# INPUT DATA:
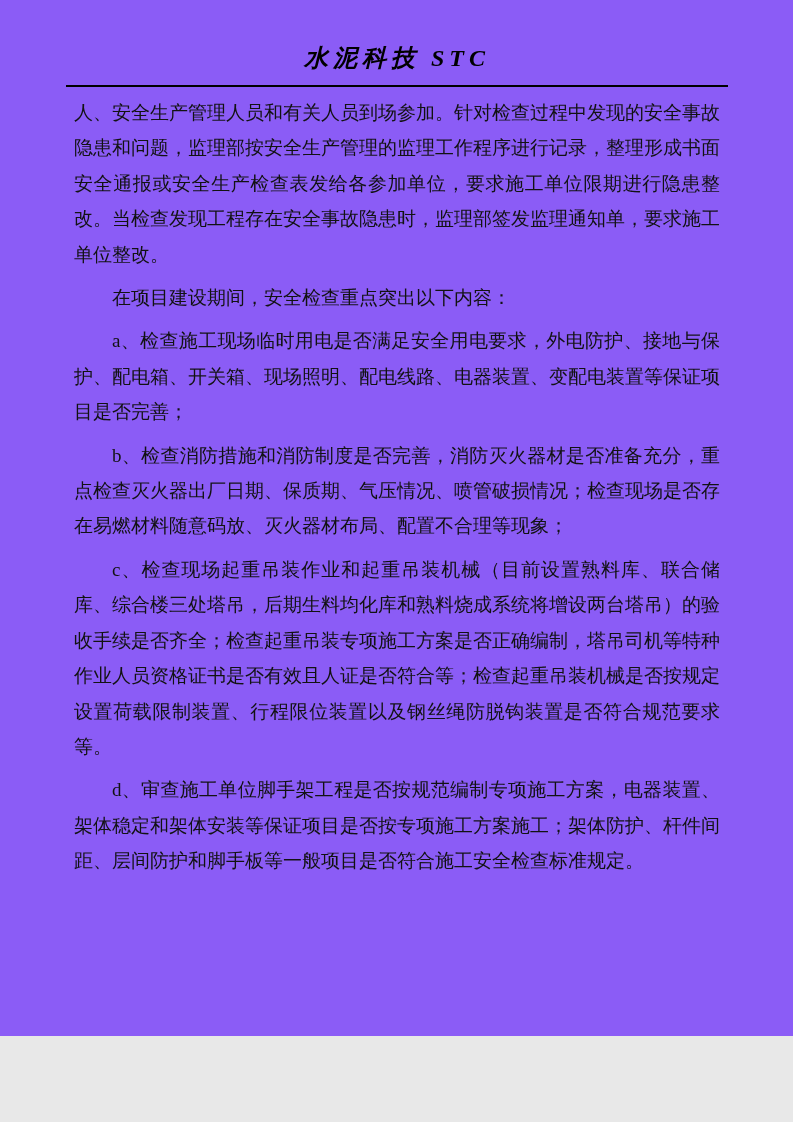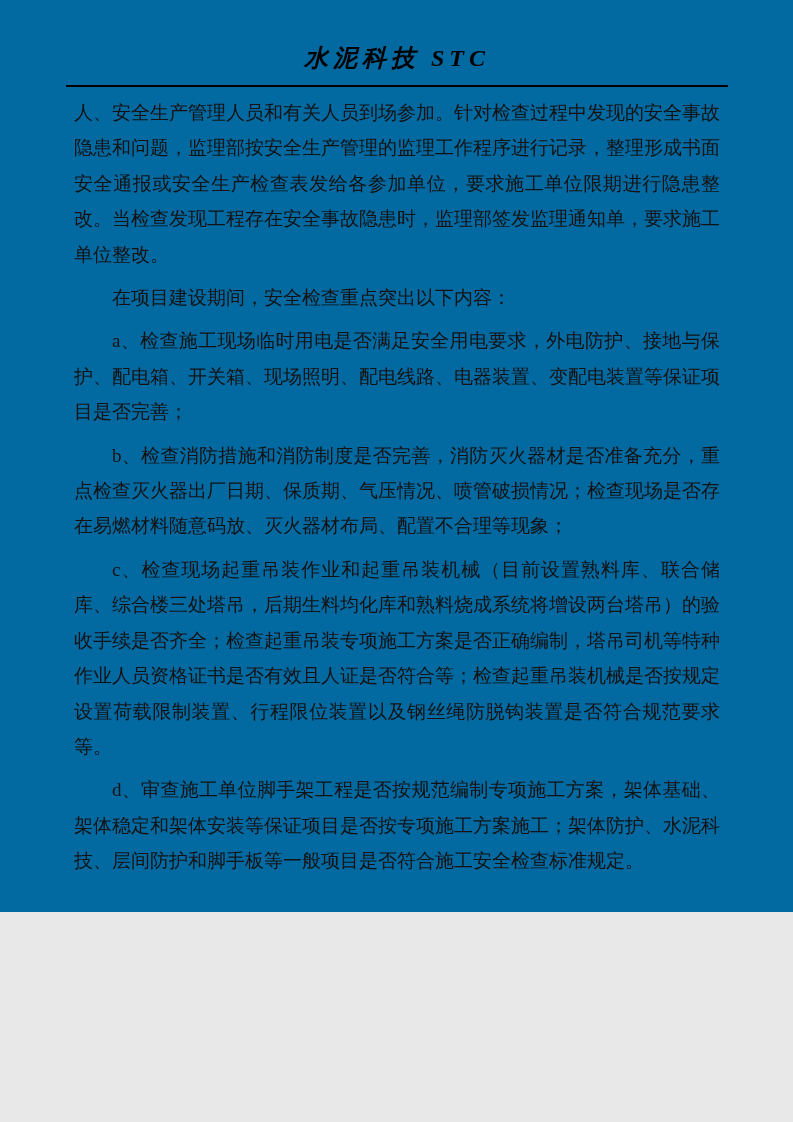--- a/index.html
+++ b/index.html
@@ -3,23 +3,23 @@
 <meta charset="utf-8">
 <style>
   html, body {
     margin: 0;
     padding: 0;
     background: #e8e8e8;
   }
   .page {
     position: relative;
     width: 793px;
-    height: 912px;
+    height: 1036px;
     margin: 0 auto;
-    background: #0369a1;
+    background: #8b5cf6;
     font-family: "Liberation Serif", "DejaVu Serif", serif;
     color: #121212;
     overflow: hidden;
   }
   .content {
     position: absolute;
     left: 66px;
     top: 0;
     width: 662px;
   }
@@ -92,21 +92,21 @@
     <h1 class="journal-title">水泥科技 STC</h1>
 
     <hr class="header-rule">
 
     <div class="body-text">
       <p>人、安全生产管理人员和有关人员到场参加。针对检查过程中发现的安全事故隐患和问题，监理部按安全生产管理的监理工作程序进行记录，整理形成书面安全通报或安全生产检查表发给各参加单位，要求施工单位限期进行隐患整改。当检查发现工程存在安全事故隐患时，监理部签发监理通知单，要求施工单位整改。</p>
       <p class="indent">在项目建设期间，安全检查重点突出以下内容：</p>
       <p class="indent">a、检查施工现场临时用电是否满足安全用电要求，外电防护、接地与保护、配电箱、开关箱、现场照明、配电线路、电器装置、变配电装置等保证项目是否完善；</p>
       <p class="indent">b、检查消防措施和消防制度是否完善，消防灭火器材是否准备充分，重点检查灭火器出厂日期、保质期、气压情况、喷管破损情况；检查现场是否存在易燃材料随意码放、灭火器材布局、配置不合理等现象；</p>
       <p class="indent">c、检查现场起重吊装作业和起重吊装机械（目前设置熟料库、联合储库、综合楼三处塔吊，后期生料均化库和熟料烧成系统将增设两台塔吊）的验收手续是否齐全；检查起重吊装专项施工方案是否正确编制，塔吊司机等特种作业人员资格证书是否有效且人证是否符合等；检查起重吊装机械是否按规定设置荷载限制装置、行程限位装置以及钢丝绳防脱钩装置是否符合规范要求等。</p>
-      <p class="indent">d、审查施工单位脚手架工程是否按规范编制专项施工方案，架体基础、架体稳定和架体安装等保证项目是否按专项施工方案施工；架体防护、水泥科技、层间防护和脚手板等一般项目是否符合施工安全检查标准规定。</p>
+      <p class="indent">d、审查施工单位脚手架工程是否按规范编制专项施工方案，电器装置、架体稳定和架体安装等保证项目是否按专项施工方案施工；架体防护、杆件间距、层间防护和脚手板等一般项目是否符合施工安全检查标准规定。</p>
     </div>
   </div>
 
   <div class="footer">
     <svg class="footer-line-svg" viewBox="0 0 662 8" preserveAspectRatio="none">
       <polygon points="0,3.5 165,1.8 331,0.6 497,1.8 662,3.5 497,5.6 331,7 165,5.6" fill="#000000"></polygon>
     </svg>
     <div class="footer-meta">
       <span class="page-number">45</span>
       <span class="issue-number">2023.No.2</span>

# EXERCISE INSTRUCTIONS:
Reproduce the material above in full, images excluded.

# ANSWER FOR THE TASK:
--- a/index.html
+++ b/index.html
@@ -3,23 +3,23 @@
 <meta charset="utf-8">
 <style>
   html, body {
     margin: 0;
     padding: 0;
     background: #e8e8e8;
   }
   .page {
     position: relative;
     width: 793px;
-    height: 912px;
+    height: 1036px;
     margin: 0 auto;
-    background: #0369a1;
+    background: #8b5cf6;
     font-family: "Liberation Serif", "DejaVu Serif", serif;
     color: #121212;
     overflow: hidden;
   }
   .content {
     position: absolute;
     left: 66px;
     top: 0;
     width: 662px;
   }
@@ -92,21 +92,21 @@
     <h1 class="journal-title">水泥科技 STC</h1>
 
     <hr class="header-rule">
 
     <div class="body-text">
       <p>人、安全生产管理人员和有关人员到场参加。针对检查过程中发现的安全事故隐患和问题，监理部按安全生产管理的监理工作程序进行记录，整理形成书面安全通报或安全生产检查表发给各参加单位，要求施工单位限期进行隐患整改。当检查发现工程存在安全事故隐患时，监理部签发监理通知单，要求施工单位整改。</p>
       <p class="indent">在项目建设期间，安全检查重点突出以下内容：</p>
       <p class="indent">a、检查施工现场临时用电是否满足安全用电要求，外电防护、接地与保护、配电箱、开关箱、现场照明、配电线路、电器装置、变配电装置等保证项目是否完善；</p>
       <p class="indent">b、检查消防措施和消防制度是否完善，消防灭火器材是否准备充分，重点检查灭火器出厂日期、保质期、气压情况、喷管破损情况；检查现场是否存在易燃材料随意码放、灭火器材布局、配置不合理等现象；</p>
       <p class="indent">c、检查现场起重吊装作业和起重吊装机械（目前设置熟料库、联合储库、综合楼三处塔吊，后期生料均化库和熟料烧成系统将增设两台塔吊）的验收手续是否齐全；检查起重吊装专项施工方案是否正确编制，塔吊司机等特种作业人员资格证书是否有效且人证是否符合等；检查起重吊装机械是否按规定设置荷载限制装置、行程限位装置以及钢丝绳防脱钩装置是否符合规范要求等。</p>
-      <p class="indent">d、审查施工单位脚手架工程是否按规范编制专项施工方案，架体基础、架体稳定和架体安装等保证项目是否按专项施工方案施工；架体防护、水泥科技、层间防护和脚手板等一般项目是否符合施工安全检查标准规定。</p>
+      <p class="indent">d、审查施工单位脚手架工程是否按规范编制专项施工方案，电器装置、架体稳定和架体安装等保证项目是否按专项施工方案施工；架体防护、杆件间距、层间防护和脚手板等一般项目是否符合施工安全检查标准规定。</p>
     </div>
   </div>
 
   <div class="footer">
     <svg class="footer-line-svg" viewBox="0 0 662 8" preserveAspectRatio="none">
       <polygon points="0,3.5 165,1.8 331,0.6 497,1.8 662,3.5 497,5.6 331,7 165,5.6" fill="#000000"></polygon>
     </svg>
     <div class="footer-meta">
       <span class="page-number">45</span>
       <span class="issue-number">2023.No.2</span>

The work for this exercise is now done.